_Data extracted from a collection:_
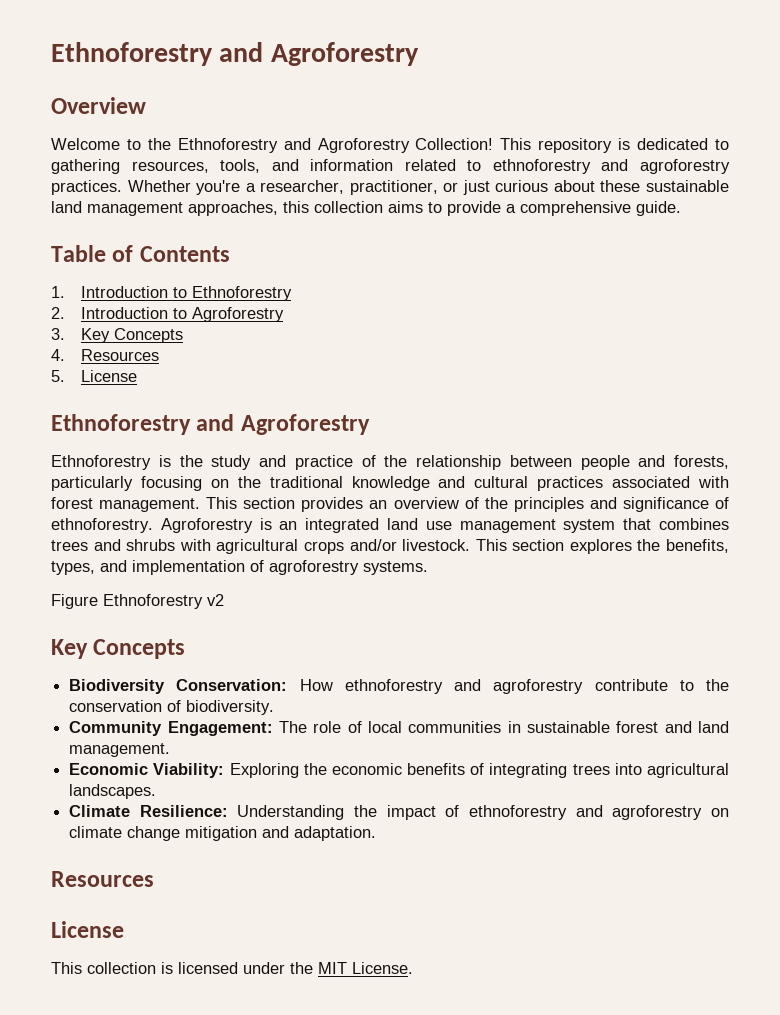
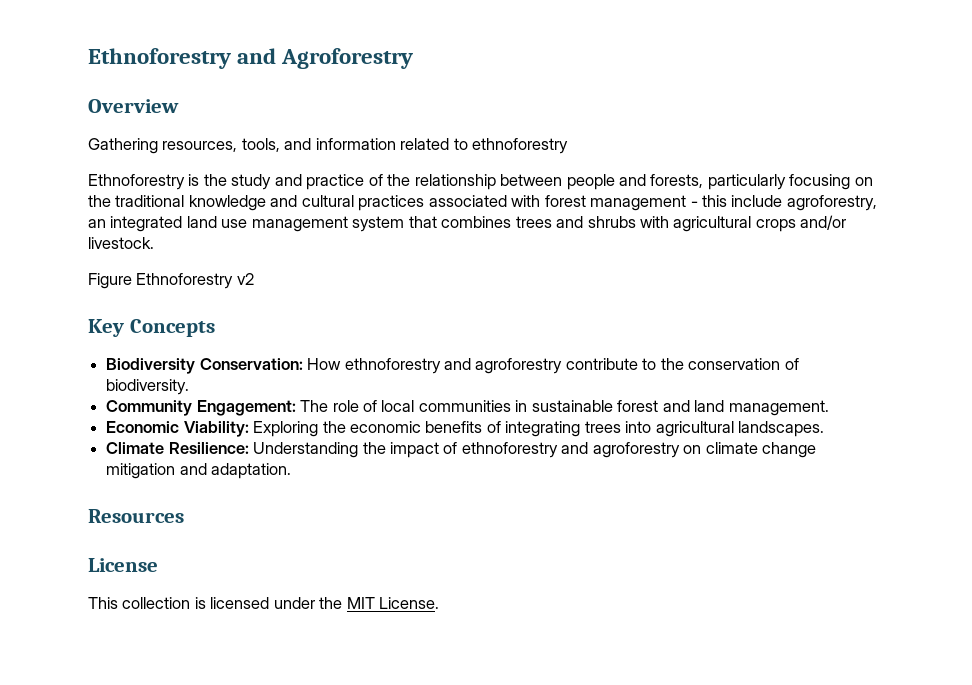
- Welcome to the Ethnoforestry and Agroforestry Collection! This repository is dedicated to gathering resources, tools, and information related to ethnoforestry and agroforestry practices. Whether you're a researcher, practitioner, or just curious about these sustainable land management approaches, this collection aims to provide a comprehensive guide.
- Table of Contents
- 1. Introduction to Ethnoforestry
- 2. Introduction to Agroforestry
- 3. Key Concepts
- 4. Resources
- 5. License
- Ethnoforestry and Agroforestry
+ Gathering resources, tools, and information related to ethnoforestry
- Ethnoforestry is the study and practice of the relationship between people and forests, particularly focusing on the traditional knowledge and cultural practices associated with forest management. This section provides an overview of the principles and significance of ethnoforestry. Agroforestry is an integrated land use management system that combines trees and shrubs with agricultural crops and/or livestock. This section explores the benefits, types, and implementation of agroforestry systems.
+ Ethnoforestry is the study and practice of the relationship between people and forests, particularly focusing on the traditional knowledge and cultural practices associated with forest management - this include agroforestry, an integrated land use management system that combines trees and shrubs with agricultural crops and/or livestock.

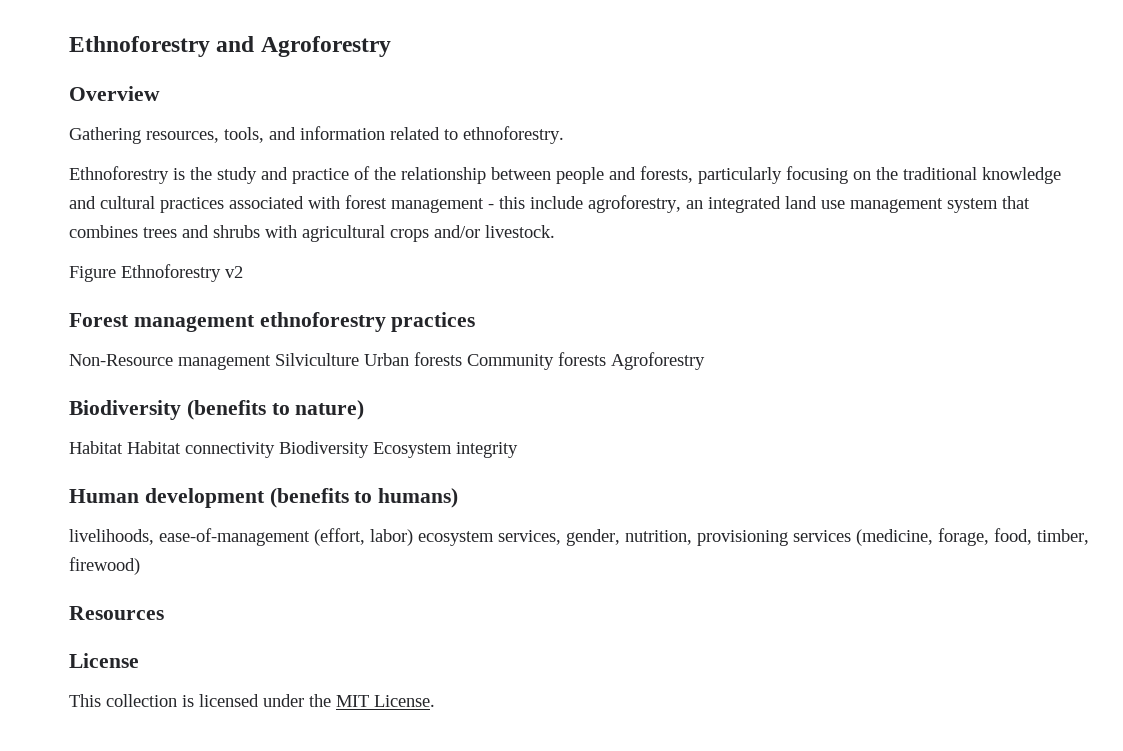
- Gathering resources, tools, and information related to ethnoforestry
+ Gathering resources, tools, and information related to ethnoforestry.
- Key Concepts
- Biodiversity Conservation: How ethnoforestry and agroforestry contribute to the conservation of biodiversity.
- Community Engagement: The role of local communities in sustainable forest and land management.
- Economic Viability: Exploring the economic benefits of integrating trees into agricultural landscapes.
- Climate Resilience: Understanding the impact of ethnoforestry and agroforestry on climate change mitigation and adaptation.
+ Forest management ethnoforestry practices
+ Non-Resource management Silviculture Urban forests Community forests Agroforestry
+ Biodiversity (benefits to nature)
+ Habitat Habitat connectivity Biodiversity Ecosystem integrity
+ Human development (benefits to humans)
+ livelihoods, ease-of-management (effort, labor) ecosystem services, gender, nutrition, provisioning services (medicine, forage, food, timber, firewood)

_Task directions:_
Using the data above, transcribe the lines that run from the line with "- Gathering resources, tools, and" to the line with "(benefits to humans)", both ends kept, and output nothing else.

_Result of this exercise:_
- Gathering resources, tools, and information related to ethnoforestry
+ Gathering resources, tools, and information related to ethnoforestry.
- Key Concepts
- Biodiversity Conservation: How ethnoforestry and agroforestry contribute to the conservation of biodiversity.
- Community Engagement: The role of local communities in sustainable forest and land management.
- Economic Viability: Exploring the economic benefits of integrating trees into agricultural landscapes.
- Climate Resilience: Understanding the impact of ethnoforestry and agroforestry on climate change mitigation and adaptation.
+ Forest management ethnoforestry practices
+ Non-Resource management Silviculture Urban forests Community forests Agroforestry
+ Biodiversity (benefits to nature)
+ Habitat Habitat connectivity Biodiversity Ecosystem integrity
+ Human development (benefits to humans)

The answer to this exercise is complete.